This package focuses on models that are commonly specified as part of LPA. Because MPlus is so widely-used, it can be helpful to compare output from other software to MPlus. The functions in tidyLPA that use mclust have been benchmarked to MPlus for a series of simple models (with small datasets and for models with small numbers of profiles. This R Markdown output contains information on how mclust and Mplus compare. The R Markdown to generate the output is also available here, and, as long as you have purchased MPlus (and installed MplusAutomation), can be used to replicate all of the results for the benchmark. Note that most of the output is identical, thoughthere are some differences in the hundreths decimal places for some. Because of differences in settings for the EM algorithm and particularly for the start values (random starts for MPlus and starting values from hierarchical clustering for mclust), differences may be expected for more complex data and models. An important direction for the development of tidyLPA (the functions that use mclust) is to continue to understand when and why the output differs from MPlus output. Note that tidyLPA also provides functions to interface to MPlus, though these are not the focus of the package, as they require MPlus to be purchased and installed in order to be used.

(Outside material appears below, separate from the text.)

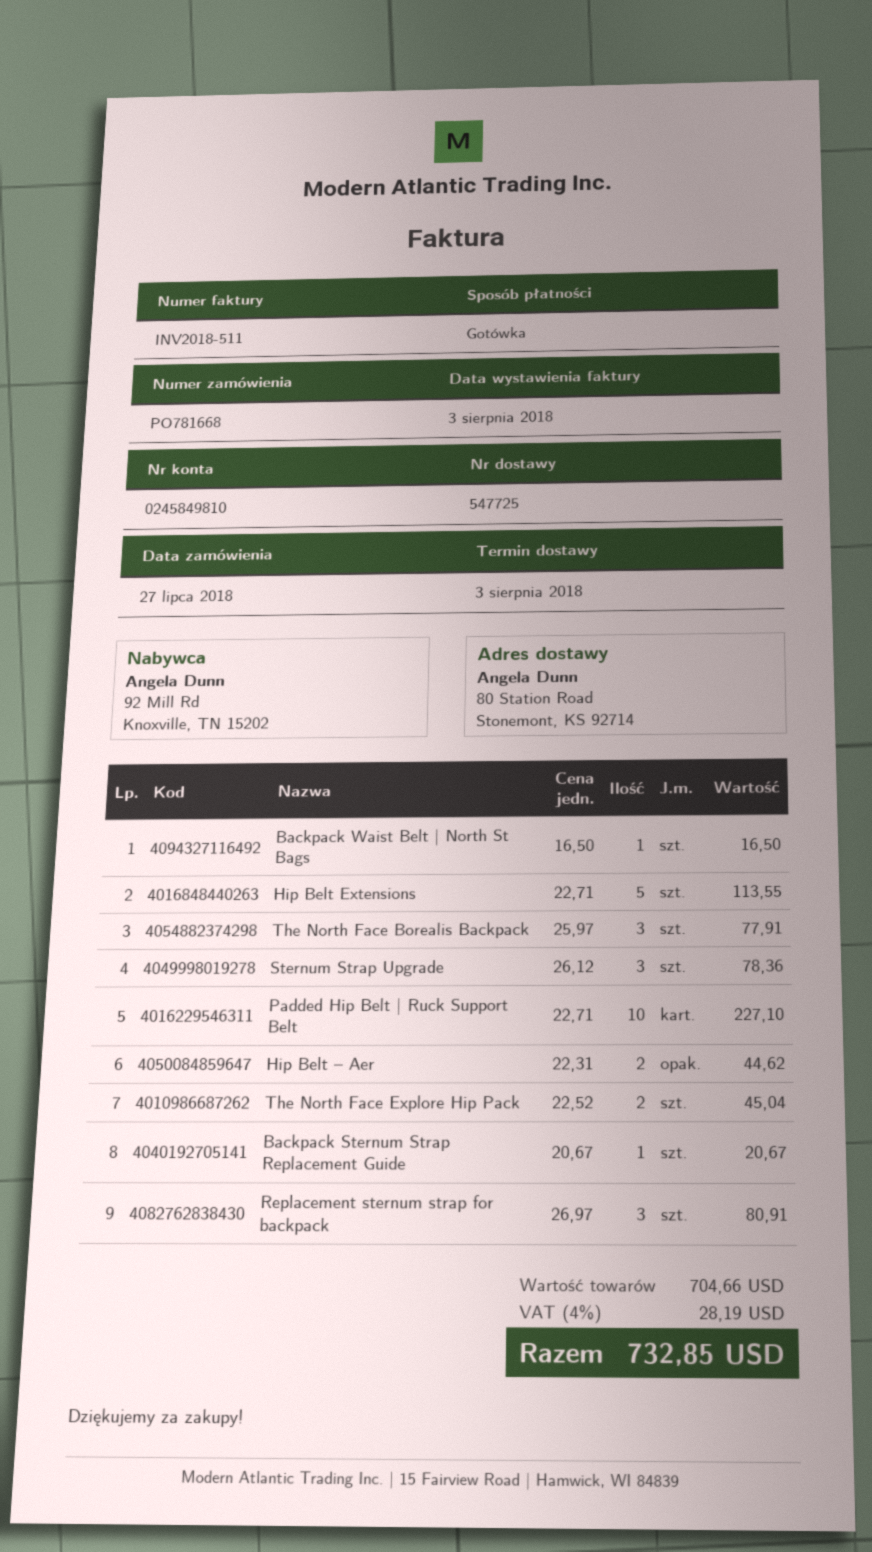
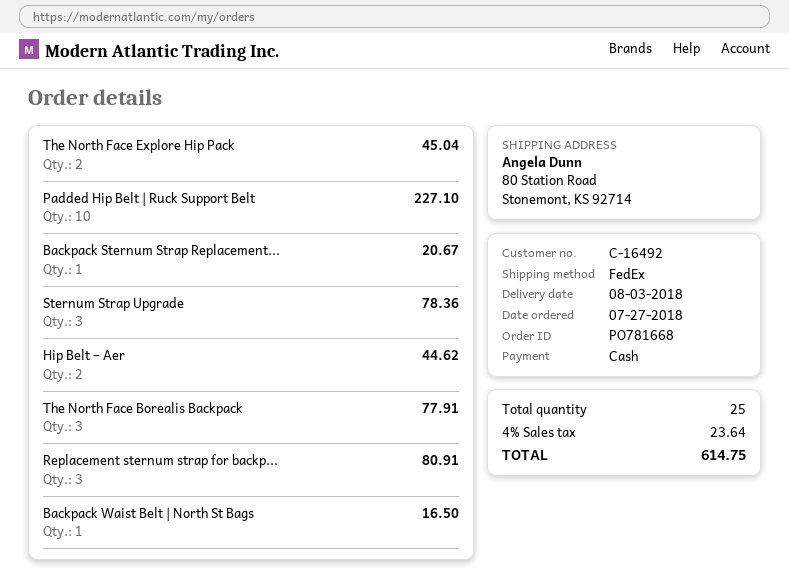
Hip Belt Extensions: 5 for 113.55 -> none
tax: 4% = 28.19 -> 4% = 23.64
total: 732.85 -> 614.75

4. An example using mclust

Here is a very short example using the built-in data set pisaUSA15.

First, you can install the package from CRAN as follows:

install.packages("tidyLPA")

You can also install the in-development version of tidyLPA from GitHub with:

install.packages("devtools")
devtools::install_github("jrosen48/tidyLPA")

Here is the simple example, using just a subset of the built-in pisaUSA15 data, data from the 2015 PISA assessment (more details on the data set can be found here). We load tidyLPA and create a subset of the pisaUSA15 data for this example.

We use variables from the PISA assessment for United States students’ broad interest, enjoyment, and self_efficacy (each which is a composite of other measured, self-report variables).

library(tidyLPA)
#> tidyLPA provides the functionality to carry out Latent Profile Analysis. Note that tidyLPA is still at the beta stage! 
#> Please report any bugs at https://github.com/jrosen48/tidyLPA or send an email to jrosen@msu.edu.
d <- pisaUSA15[1:100, ]

Comparing profile solutions

Next, we use the compare_solutions() function to explore different solutions in terms of information criteria, specifically the Bayesian Information Criteria (BIC) (the ICL is also available, as others will be in future versions; add the argument statistic = "ICL" to plot the ICL values instead of the BIC values). The BIC is based on the log-likelihood value for the model, but it accounts for the complexity of the model in terms of its degrees of freedom, penalizing more complex models with higher BICs. The goal of this step is to determine whether certain models and certain numbers of profiles are associated with lower BIC values, which then suggest further, detailed analysis in the next step.

To use the function, we provide the name of the data.frame, d, first, followed by the names of the variables to be used to create the profiles next, separated by commas. This syntax is familiar to those who have used functions such as select() from the dplyr package (and other “tidyverse” packages).

compare_solutions(d, broad_interest, enjoyment, self_efficacy)

While these BIC values are ambiguous for this data, Model 1 with 4 profiles is associated with the lowest BIC value (for this model. Many of the other models do not demonstrate clear patterns with respect to the number of profiles, and so this particular solution may be inspected in further detail. Here, we use the estimate_profiles() function.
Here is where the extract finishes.